# Exercise details:
Repeat only the lines running from the beginning of the material through the line that contains "[411,610,519,626] repo on".

# Record set:
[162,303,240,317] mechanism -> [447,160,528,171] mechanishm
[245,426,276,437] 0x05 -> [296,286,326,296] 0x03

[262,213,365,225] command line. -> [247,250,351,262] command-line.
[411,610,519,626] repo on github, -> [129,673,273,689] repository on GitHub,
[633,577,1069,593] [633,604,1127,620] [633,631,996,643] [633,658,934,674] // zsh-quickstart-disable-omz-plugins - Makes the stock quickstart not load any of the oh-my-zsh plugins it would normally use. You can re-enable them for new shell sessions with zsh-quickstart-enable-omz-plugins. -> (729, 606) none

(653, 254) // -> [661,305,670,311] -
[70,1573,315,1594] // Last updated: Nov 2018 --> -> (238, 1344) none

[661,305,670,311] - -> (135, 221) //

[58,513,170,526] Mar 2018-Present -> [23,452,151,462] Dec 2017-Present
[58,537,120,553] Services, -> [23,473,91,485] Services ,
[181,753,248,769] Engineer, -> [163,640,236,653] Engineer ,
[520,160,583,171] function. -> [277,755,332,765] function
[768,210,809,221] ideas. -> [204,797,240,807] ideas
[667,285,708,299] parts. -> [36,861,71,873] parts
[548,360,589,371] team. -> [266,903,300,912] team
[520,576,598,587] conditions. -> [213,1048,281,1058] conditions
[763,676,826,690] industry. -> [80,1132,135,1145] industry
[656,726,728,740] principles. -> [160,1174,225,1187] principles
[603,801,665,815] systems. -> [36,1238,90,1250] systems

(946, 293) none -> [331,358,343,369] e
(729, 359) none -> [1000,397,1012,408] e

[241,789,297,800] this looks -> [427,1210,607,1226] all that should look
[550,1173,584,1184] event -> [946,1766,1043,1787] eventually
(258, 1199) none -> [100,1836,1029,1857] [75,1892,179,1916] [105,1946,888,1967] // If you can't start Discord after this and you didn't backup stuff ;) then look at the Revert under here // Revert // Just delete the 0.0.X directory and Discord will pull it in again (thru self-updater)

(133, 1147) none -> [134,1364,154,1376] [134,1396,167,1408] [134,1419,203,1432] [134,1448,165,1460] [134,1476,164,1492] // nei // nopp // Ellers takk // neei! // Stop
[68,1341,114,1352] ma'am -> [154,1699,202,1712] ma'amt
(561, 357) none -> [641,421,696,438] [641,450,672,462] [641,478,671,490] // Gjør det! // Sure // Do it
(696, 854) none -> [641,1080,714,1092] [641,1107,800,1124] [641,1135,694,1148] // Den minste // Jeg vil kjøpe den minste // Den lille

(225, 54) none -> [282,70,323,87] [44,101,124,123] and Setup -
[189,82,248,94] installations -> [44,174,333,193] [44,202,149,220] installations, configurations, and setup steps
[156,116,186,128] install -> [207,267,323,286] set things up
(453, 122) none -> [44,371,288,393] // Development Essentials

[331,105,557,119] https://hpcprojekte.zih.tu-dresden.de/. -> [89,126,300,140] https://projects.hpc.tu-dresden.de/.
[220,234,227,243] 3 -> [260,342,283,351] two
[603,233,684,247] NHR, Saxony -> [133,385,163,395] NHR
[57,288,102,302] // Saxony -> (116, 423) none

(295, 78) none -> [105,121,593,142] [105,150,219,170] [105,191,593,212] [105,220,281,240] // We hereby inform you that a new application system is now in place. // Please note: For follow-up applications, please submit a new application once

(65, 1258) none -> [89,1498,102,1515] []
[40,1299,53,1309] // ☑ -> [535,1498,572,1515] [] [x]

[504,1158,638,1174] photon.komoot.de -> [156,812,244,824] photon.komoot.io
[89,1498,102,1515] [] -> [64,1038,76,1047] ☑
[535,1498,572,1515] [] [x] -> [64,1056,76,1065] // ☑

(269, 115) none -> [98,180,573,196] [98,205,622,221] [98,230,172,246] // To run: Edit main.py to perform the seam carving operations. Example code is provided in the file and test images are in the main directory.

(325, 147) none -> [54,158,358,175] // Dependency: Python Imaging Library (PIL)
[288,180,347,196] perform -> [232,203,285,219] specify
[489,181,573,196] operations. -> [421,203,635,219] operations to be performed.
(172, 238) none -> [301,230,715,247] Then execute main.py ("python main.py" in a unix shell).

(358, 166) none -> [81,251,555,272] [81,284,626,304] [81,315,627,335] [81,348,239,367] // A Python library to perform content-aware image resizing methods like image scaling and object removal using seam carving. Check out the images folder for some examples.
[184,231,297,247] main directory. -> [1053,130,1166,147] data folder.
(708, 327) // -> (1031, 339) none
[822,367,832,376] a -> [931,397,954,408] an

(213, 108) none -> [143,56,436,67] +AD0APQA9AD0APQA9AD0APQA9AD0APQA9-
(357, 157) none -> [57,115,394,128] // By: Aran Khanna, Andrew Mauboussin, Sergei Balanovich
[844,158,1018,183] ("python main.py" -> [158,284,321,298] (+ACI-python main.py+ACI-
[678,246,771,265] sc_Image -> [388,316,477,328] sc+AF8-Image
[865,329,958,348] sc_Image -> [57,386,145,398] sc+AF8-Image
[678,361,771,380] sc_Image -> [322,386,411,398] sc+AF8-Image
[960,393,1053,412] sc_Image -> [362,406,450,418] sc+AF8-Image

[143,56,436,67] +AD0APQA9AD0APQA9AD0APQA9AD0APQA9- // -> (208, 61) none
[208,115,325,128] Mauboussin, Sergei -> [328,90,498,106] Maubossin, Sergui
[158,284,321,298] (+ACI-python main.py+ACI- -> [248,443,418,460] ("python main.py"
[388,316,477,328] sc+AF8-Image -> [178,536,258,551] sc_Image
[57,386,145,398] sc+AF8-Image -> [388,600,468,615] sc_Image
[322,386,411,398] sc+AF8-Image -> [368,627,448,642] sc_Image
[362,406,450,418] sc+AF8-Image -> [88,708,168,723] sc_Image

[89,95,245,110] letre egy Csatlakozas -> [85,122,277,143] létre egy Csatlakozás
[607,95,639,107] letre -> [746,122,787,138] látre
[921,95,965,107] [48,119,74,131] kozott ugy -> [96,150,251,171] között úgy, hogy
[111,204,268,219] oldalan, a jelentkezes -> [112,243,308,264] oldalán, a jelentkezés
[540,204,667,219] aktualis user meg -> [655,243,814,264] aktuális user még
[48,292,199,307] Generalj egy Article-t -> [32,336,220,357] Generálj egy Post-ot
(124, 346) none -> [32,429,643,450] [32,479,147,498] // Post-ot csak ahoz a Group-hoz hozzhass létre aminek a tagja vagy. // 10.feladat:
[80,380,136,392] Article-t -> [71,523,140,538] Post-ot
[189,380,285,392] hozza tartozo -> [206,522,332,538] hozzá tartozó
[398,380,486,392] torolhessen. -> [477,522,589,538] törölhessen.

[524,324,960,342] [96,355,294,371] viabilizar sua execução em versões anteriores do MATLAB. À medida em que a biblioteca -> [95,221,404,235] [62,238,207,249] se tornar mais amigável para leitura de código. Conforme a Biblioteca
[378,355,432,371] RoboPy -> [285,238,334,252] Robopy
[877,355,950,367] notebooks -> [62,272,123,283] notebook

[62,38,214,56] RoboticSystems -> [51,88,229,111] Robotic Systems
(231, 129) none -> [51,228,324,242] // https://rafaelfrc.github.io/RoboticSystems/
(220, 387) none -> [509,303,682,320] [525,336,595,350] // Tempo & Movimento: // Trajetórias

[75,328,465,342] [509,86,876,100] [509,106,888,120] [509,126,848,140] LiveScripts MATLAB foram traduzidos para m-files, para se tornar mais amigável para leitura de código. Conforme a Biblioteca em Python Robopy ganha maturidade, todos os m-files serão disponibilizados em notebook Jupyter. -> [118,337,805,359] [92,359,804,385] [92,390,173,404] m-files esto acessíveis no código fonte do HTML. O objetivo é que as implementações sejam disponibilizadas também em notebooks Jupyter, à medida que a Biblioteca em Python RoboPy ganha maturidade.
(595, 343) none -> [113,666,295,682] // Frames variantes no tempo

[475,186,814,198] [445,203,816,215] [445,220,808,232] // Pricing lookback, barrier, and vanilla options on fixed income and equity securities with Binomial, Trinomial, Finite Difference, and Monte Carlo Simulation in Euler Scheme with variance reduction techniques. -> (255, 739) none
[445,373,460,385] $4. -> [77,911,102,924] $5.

# Task answer:
[162,303,240,317] mechanism -> [447,160,528,171] mechanishm
[245,426,276,437] 0x05 -> [296,286,326,296] 0x03

[262,213,365,225] command line. -> [247,250,351,262] command-line.
[411,610,519,626] repo on github, -> [129,673,273,689] repository on GitHub,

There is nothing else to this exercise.